I have a lot of memory allocations and the same number of FreeMem calls. What I didn't have though is a check before calling freemem to see if the pointer was nil, and a line after freeing to set the pointer to nil.
I tried to create a function to do this
procedure FreeMemAndNil(p: Pointer; size: Integer = -1);
begin
if p <> nil then
begin
if size > -1 then
FreeMem(p, size)
else
FreeMem(p);
p := nil;
end;
end;
But there's a problem. It can't set the origional pointer to nil because the parameter isn't variable (var p: Pointer). I can't use var though because if I do the compiler complains the type has to be the exact same type (Pointer). The pointers I'm passing could be pointers to any type (PChar, regular pointer, etc.).
What can I do to fix this? Is there a better solution?

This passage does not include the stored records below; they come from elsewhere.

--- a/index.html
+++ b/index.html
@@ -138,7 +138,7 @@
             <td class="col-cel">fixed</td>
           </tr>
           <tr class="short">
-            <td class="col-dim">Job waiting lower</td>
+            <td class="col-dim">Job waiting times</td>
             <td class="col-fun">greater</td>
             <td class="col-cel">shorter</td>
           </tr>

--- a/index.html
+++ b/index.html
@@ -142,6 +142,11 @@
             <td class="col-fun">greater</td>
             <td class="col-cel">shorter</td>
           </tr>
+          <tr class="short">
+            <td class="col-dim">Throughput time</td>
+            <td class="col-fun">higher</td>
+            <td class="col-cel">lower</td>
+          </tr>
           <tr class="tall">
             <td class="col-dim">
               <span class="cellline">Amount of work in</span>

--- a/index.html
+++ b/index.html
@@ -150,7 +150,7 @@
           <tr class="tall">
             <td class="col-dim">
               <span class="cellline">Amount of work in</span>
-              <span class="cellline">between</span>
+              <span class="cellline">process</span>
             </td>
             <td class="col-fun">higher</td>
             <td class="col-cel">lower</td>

To be able to pass arbitrary pointer values to that function, you need to follow the same model as FreeAndNil and pass in an untyped parameter. Otherwise, the compiler correctly complains about actual and formal parameter types not being identical. Type-cast the untyped parameter to Pointer when you call FreeMem on it.
You're doing a couple of pointless things in that function.
First of all is that freeing a nil pointer is always safe, so there's no reason to check for that before calling FreeMem. It's freeing a non-nil pointer that you need to worry about, but no function can protect you from that.
Next, the size parameter to FreeMem has been ignored for many years. It used to be that if you provided that parameter, it needed to match the size passed to GetMem, but nowadays, FreeMem completely ignores that parameter — the compiler doesn't even pass that parameter to the function.
With all of the above in mind, your function boils down to this:
procedure FreeMemAndNil(var P);
var
Tmp: Pointer;
begin
Tmp := Pointer(P);
Pointer(P) := nil;
FreeMem(Tmp);
end;
Be careful not to accidentally call that function on anything that isn't a pointer allocated with GetMem. The compiler won't catch it for you like it could if you were using typed parameters. If you attempt to free something that wasn't allocated with GetMem, you'll probably get an EInvalidPointer exception, but the variable you passed in will still be nil afterward. That's the same way FreeAndNil works.